We despise our leaders who do not change anything in the current state of affairs, and we hate those who decide on reforms that inevitably cause tragic costs... hang all the dogs directly or indirectly authorized by themselves to make decisions.

We, unlike the inhabitants normal world, we consider state employees not to be our own employees, but quite the opposite, enemies who create endless problems for us out of a desire to extract a bribe or simply play a dirty trick. Surprisingly, these employees themselves are trying in every possible way to correspond to this image - as if under the influence of a social stereotype.

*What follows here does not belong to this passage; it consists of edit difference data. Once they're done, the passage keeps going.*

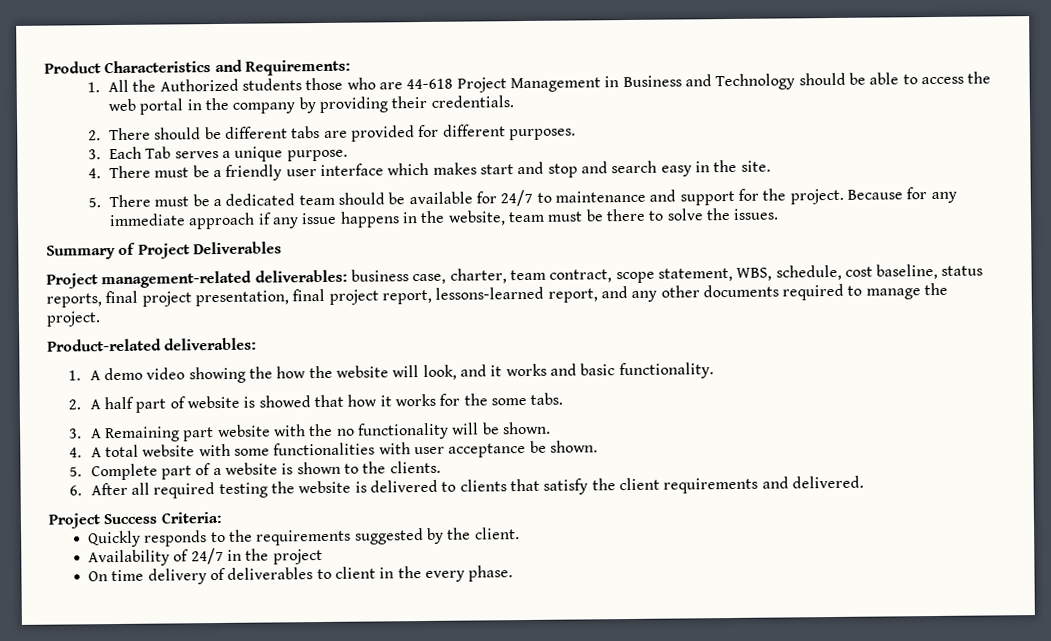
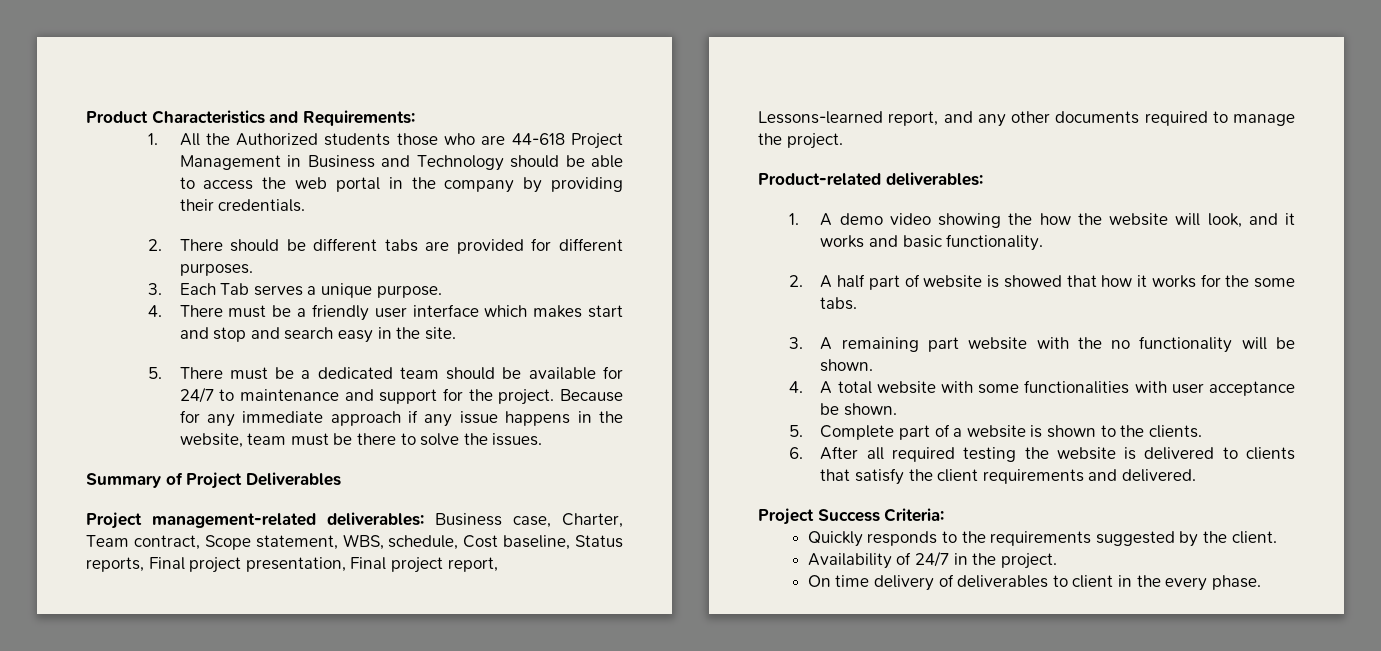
- Project management-related deliverables: business case, charter, team contract, scope statement, WBS, schedule, cost baseline, status reports, final project presentation, final project report, lessons-learned report, and any other documents required to manage the project.
+ Project management-related deliverables: Business case, Charter, Team contract, Scope statement, WBS, schedule, Cost baseline, Status reports, Final project presentation, Final project report, Lessons-learned report, and any other documents required to manage the project.
- 3. A Remaining part website with the no functionality will be shown.
+ 3. A remaining part website with the no functionality will be shown.
- Availability of 24/7 in the project
+ Availability of 24/7 in the project.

It is not we who are puffing up in attempts to appear as a "Great Power" in rags. These attempts are ridiculous to us - since childhood, from our own invented jokes, we know that we were born in a heap of manure, simply "this is our Motherland, son."

We are anxious about our "small Motherland" and friends, but we despise our country and people as a whole. Sometimes we even gloat over the country's failures in the international arena - in such situations, we treat our country as a "state", and perceive the state as a superior enemy.

IN extreme conditions, from the army to emigration, a representative of any nation tries to help his fellow tribesmen. Just not the Russians. A Russian would rather pretend that he is "nicht verstehen" than get involved in the problems of his fellow countryman.

When traveling outside the country, we consider Russians to be the most unwanted fellow travelers and neighbors. More pompous, boorish and stupid people we cannot imagine. It seems that these are the main national traits seen by us in our own compatriots. In themselves.

I don't know who's to blame for what we are. Bloody tsarism, Tatar-Mongols, Bolsheviks, or someone else. I don't analyze, I'm like a Chukchi - what I see, I sing about. I just understand that this is not the place and not the people in which and with whom I would like to live.